Inspired by Colin, I browsed around the San Mateo Open Data site.
I noticed that all the data was offered up through something called Socrata and wondered if there is an “R” package for that. Well there is….. and the code below will load it.
install.packages("RSocrata")
library(RSocrata)
library(tidyverse)
To see if it worked, I went back to the San Mateo site, and somewhat randomly chose the Public Wifi Poll data and grabbed its Socrata URL, which is:
https://data.smcgov.org/resource/ffix-cxrc.json
Let’s load that data in to the variable “poll”
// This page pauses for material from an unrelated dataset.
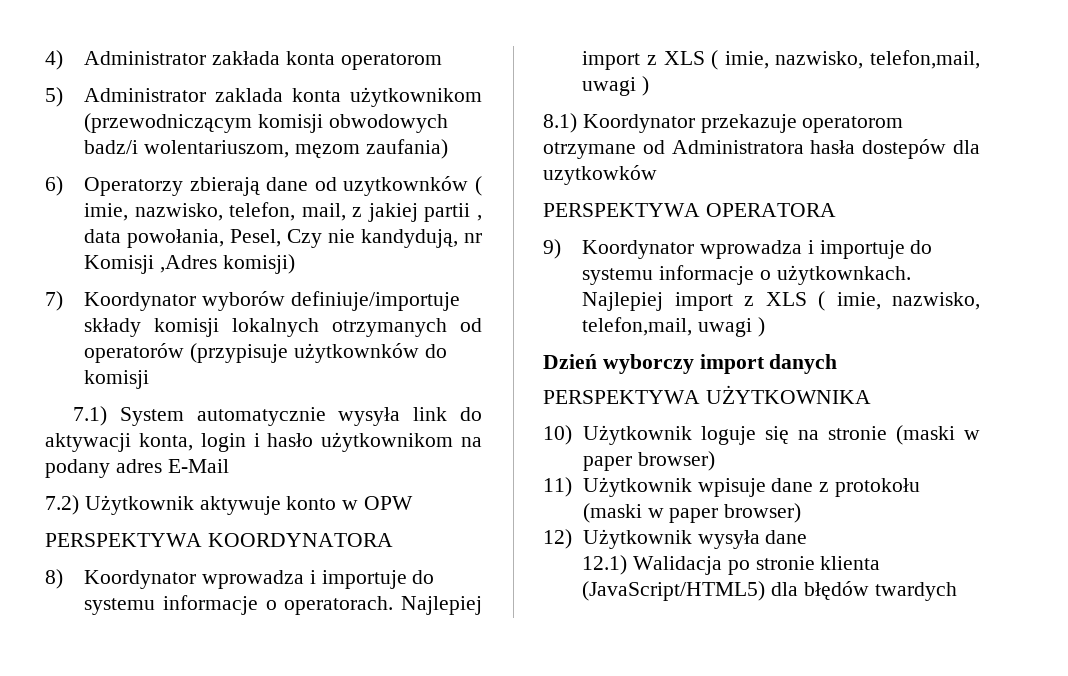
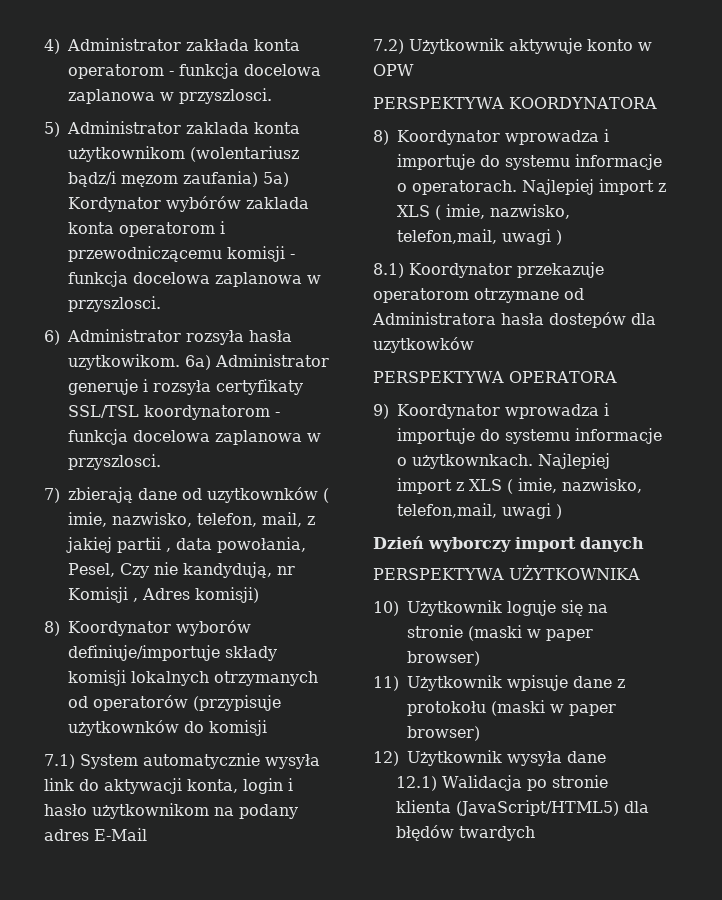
(442, 61) none -> [169,63,321,79] [68,88,272,104] - funkcja docelowa zaplanowa w przyszlosci.
[84,113,448,133] [84,139,448,159] [45,176,184,196] (przewodniczącym komisji obwodowych badz/i wolentariuszom, męzom zaufania) // 6) Operatorzy -> [190,146,299,162] [68,171,289,187] [68,196,309,212] [68,221,225,237] [68,246,295,262] [68,271,321,287] [68,296,161,312] [44,329,292,345] [68,354,329,370] [68,379,303,395] [68,405,280,420] [68,429,321,445] [68,454,161,470] [44,488,60,503] (wolentariusz bądz/i męzom zaufania) 5a) Kordynator wybórów zaklada konta operatorom i przewodniczącemu komisji - funkcja docelowa zaplanowa w przyszlosci. // 6) Administrator rozsyła hasła uzytkowikom. 6a) Administrator generuje i rozsyła certyfikaty SSL/TSL koordynatorom - funkcja docelowa zaplanowa w przyszlosci. // 7)
[160,255,218,273] ,Adres -> [133,588,190,602] , Adres
[45,291,63,311] 7) -> [44,621,60,636] 8)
poll <- as.tibble(read.socrata("https://data.smcgov.org/resource/ffix-cxrc.json"))
wow! That was easy.
It has five interesting columns:
- time
- easy_access_to_county_services
- educational_opportunities
- good_for_local_business
- service_for_those_with_limited_internet_access
Let’s make the column names shorter:
clean_poll <- setNames(poll,
c("id",
"time",
"easy_access",
"ed_opportunity",
"good_for_biz",
"service_for_all"))
Each of the poll response columns is a “1” if the poll taker checked that box, or otherwise n/a. I want the number 1 or zero – that is I first want to make the columns into numeric type instead of character type, and then change all the NA values to 0 – that’s what the function coalesce does
answer_columns <- 3:6
clean_poll <- clean_poll %>%
mutate_at(answer_columns,as.numeric) %>%
mutate_at(answer_columns,function(x) coalesce(x,0))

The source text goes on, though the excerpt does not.